Exercise objective:
If a line below includes the string "position", copy it.
-=-=-
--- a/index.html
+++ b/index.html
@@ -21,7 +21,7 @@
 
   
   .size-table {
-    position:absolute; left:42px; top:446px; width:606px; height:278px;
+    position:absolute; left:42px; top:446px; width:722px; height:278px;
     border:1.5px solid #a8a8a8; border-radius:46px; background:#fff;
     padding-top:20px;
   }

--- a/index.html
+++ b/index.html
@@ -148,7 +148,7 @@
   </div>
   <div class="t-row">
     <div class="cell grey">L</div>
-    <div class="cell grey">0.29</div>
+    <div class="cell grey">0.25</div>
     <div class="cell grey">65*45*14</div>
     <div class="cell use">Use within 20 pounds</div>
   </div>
-=-=-
Response area:
-    position:absolute; left:42px; top:446px; width:606px; height:278px;
+    position:absolute; left:42px; top:446px; width:722px; height:278px;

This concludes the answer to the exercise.